NINE MONTHS ENDED JUNE 30, 1997 COMPARED TO NINE MONTHS ENDED JUNE 30, 1996

         TOTAL REVENUES. Total revenues decreased $365,000, or 0.8%, to $43.0
million in the nine months ended June 30, 1997 from $43.4 million in the nine
months ended June 30, 1996 due to decreased sales volume of the Company's DA-3x
product family partially offset by increased sales volume of the Domino product
family and complementary telecommunications products. Product revenues may
fluctuate significantly as a result of a number of factors including
announcements of new products, the capital spending patterns of the Company's
customers and the timing of large individual orders.

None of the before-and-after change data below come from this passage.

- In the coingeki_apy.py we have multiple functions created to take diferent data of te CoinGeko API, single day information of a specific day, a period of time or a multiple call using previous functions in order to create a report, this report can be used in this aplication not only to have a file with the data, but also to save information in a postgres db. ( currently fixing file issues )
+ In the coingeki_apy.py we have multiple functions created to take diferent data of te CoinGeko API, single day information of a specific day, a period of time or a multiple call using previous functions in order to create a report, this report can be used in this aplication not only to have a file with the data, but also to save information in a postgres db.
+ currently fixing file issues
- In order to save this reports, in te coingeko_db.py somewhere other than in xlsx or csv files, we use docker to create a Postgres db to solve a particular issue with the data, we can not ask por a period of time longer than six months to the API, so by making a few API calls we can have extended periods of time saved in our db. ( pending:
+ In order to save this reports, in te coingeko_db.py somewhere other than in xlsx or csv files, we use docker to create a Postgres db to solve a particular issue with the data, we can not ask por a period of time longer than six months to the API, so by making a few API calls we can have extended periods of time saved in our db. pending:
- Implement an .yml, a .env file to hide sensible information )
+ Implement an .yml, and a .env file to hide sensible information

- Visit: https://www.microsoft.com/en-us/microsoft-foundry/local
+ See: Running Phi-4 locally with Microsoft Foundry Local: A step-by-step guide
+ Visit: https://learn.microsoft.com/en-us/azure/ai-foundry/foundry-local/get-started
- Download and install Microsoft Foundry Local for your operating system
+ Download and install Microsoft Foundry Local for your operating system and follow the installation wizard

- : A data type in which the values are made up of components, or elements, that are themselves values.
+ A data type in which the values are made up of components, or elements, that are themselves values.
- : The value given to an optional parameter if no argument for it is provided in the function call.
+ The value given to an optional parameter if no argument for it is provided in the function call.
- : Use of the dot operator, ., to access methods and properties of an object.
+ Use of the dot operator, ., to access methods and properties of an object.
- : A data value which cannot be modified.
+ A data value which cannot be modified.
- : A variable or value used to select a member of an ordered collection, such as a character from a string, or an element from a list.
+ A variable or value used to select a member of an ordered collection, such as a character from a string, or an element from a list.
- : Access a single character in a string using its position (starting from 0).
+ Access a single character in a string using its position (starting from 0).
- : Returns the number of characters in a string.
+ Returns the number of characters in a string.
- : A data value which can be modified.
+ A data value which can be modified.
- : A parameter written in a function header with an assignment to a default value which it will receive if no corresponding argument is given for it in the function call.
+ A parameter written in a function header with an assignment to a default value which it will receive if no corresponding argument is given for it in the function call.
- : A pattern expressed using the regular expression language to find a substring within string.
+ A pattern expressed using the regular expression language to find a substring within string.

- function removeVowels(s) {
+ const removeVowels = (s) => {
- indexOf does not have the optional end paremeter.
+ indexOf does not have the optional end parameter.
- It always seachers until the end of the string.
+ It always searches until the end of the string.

         Domestic revenues decreased 6.2 % to $23.2 million in the nine months
ended June 30, 1997 compared to $24.7 million in the nine months ended June 30,
1996 primarily due to decreased DA-3x sales partially offset by increased sales
volume of the Domino product family and complementary products including the
ANT-20. International revenues increased 6.2% to $19.9 million in the nine
months ended June 30, 1997 compared to $18.7 million in the nine months ended
June 30, 1996 primarily due to sales growth in Central and South America
resulting from large orders from the Brazilian national telecommunications
company in the first and second quarters of fiscal 1997.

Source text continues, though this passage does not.